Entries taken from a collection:
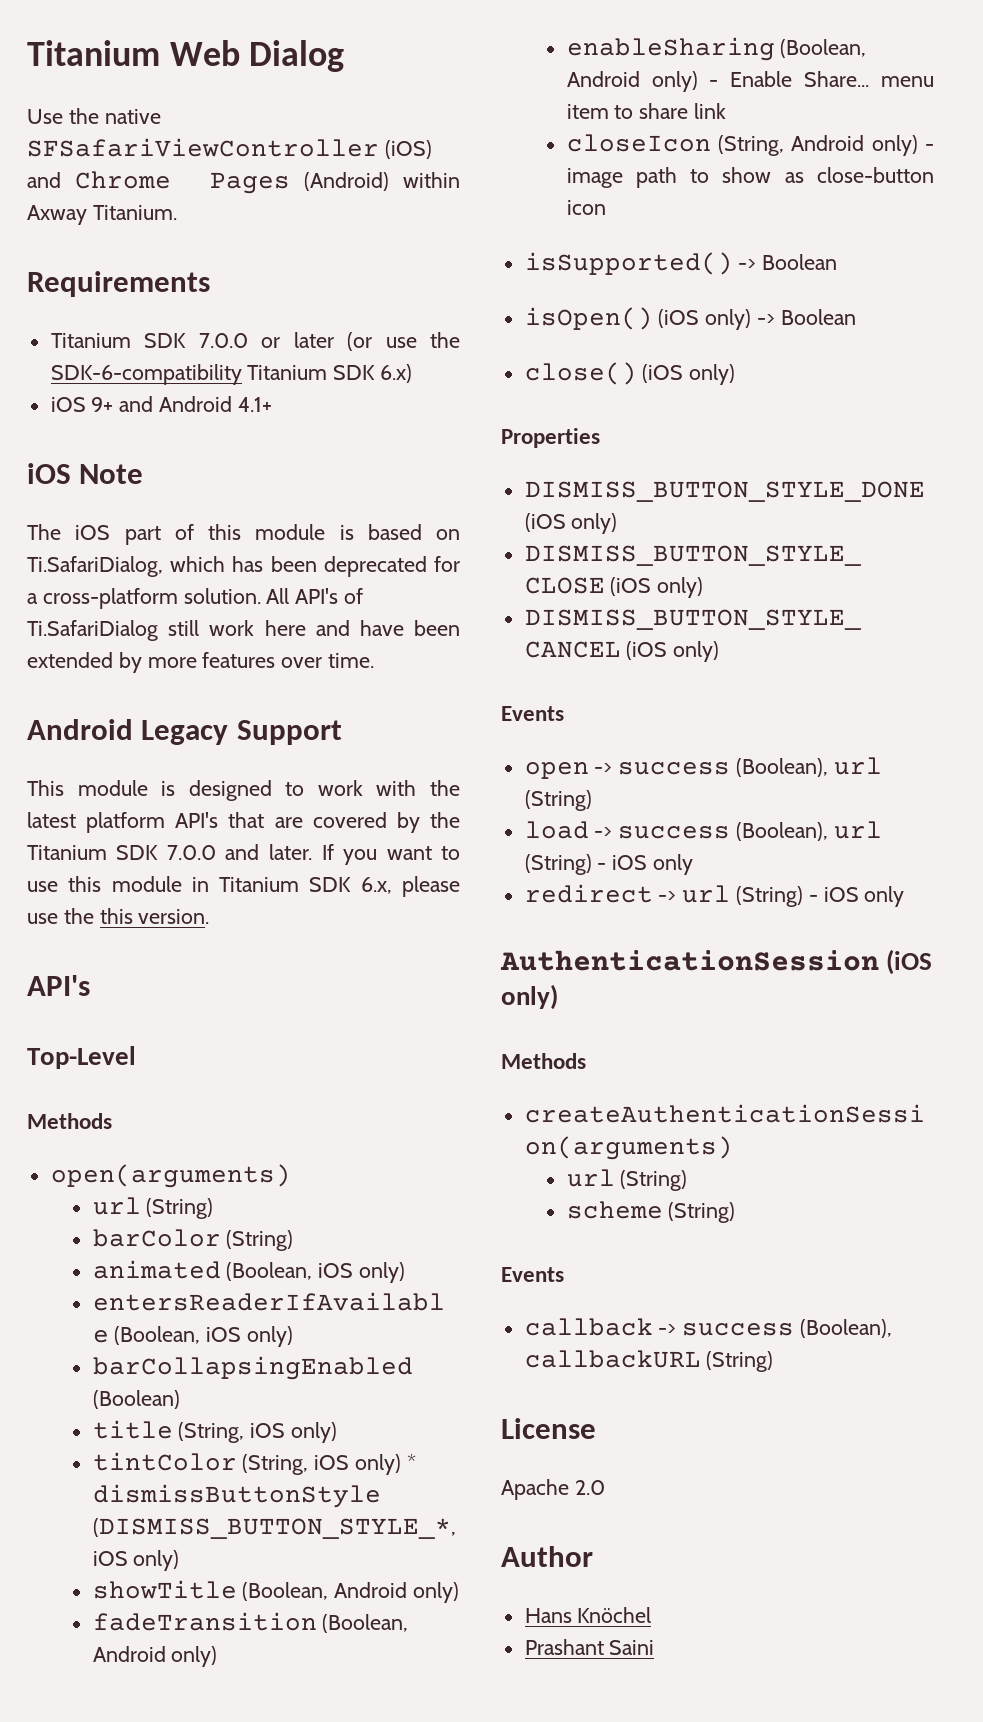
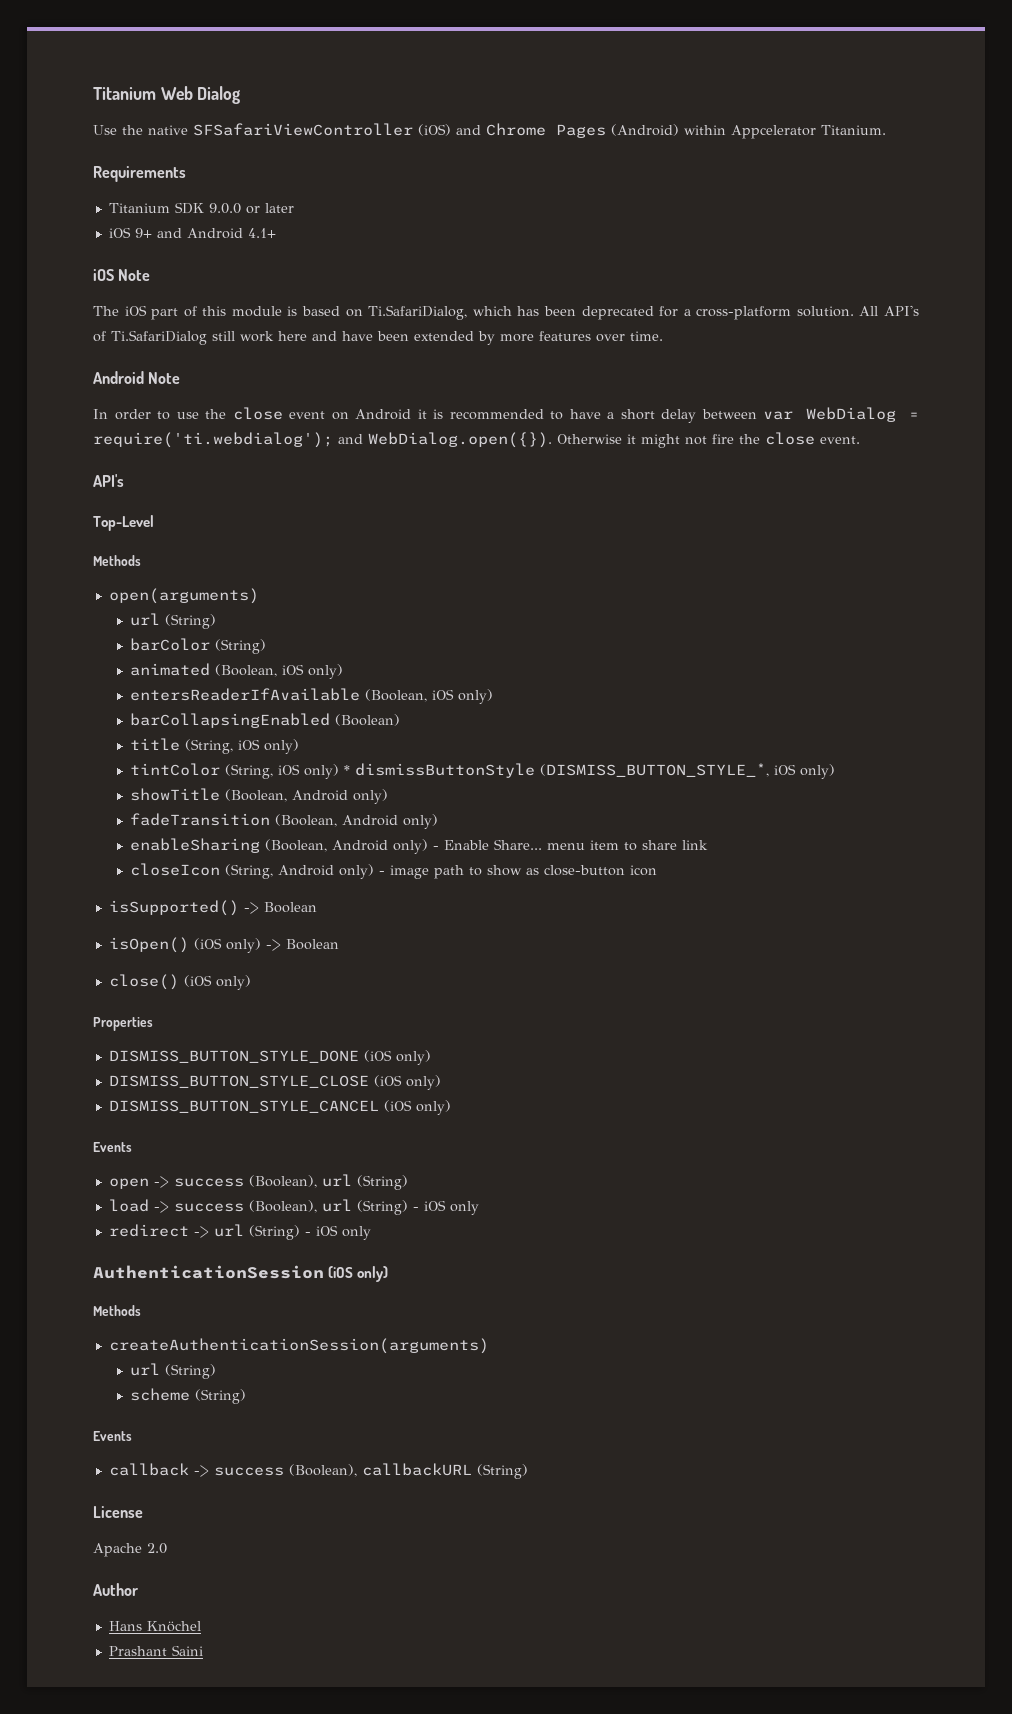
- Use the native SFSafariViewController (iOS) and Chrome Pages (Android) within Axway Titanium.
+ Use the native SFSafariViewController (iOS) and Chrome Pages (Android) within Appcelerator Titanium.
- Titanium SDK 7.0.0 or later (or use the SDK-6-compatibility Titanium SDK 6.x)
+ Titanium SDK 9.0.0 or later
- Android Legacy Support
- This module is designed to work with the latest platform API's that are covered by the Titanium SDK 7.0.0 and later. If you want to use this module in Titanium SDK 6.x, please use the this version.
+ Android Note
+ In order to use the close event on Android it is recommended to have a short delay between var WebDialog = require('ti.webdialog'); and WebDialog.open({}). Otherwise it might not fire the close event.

--- Exercise directions ---
Wherever a line holds the word "Chrome", copy that line out of the entries above.

--- Result ---
- Use the native SFSafariViewController (iOS) and Chrome Pages (Android) within Axway Titanium.
+ Use the native SFSafariViewController (iOS) and Chrome Pages (Android) within Appcelerator Titanium.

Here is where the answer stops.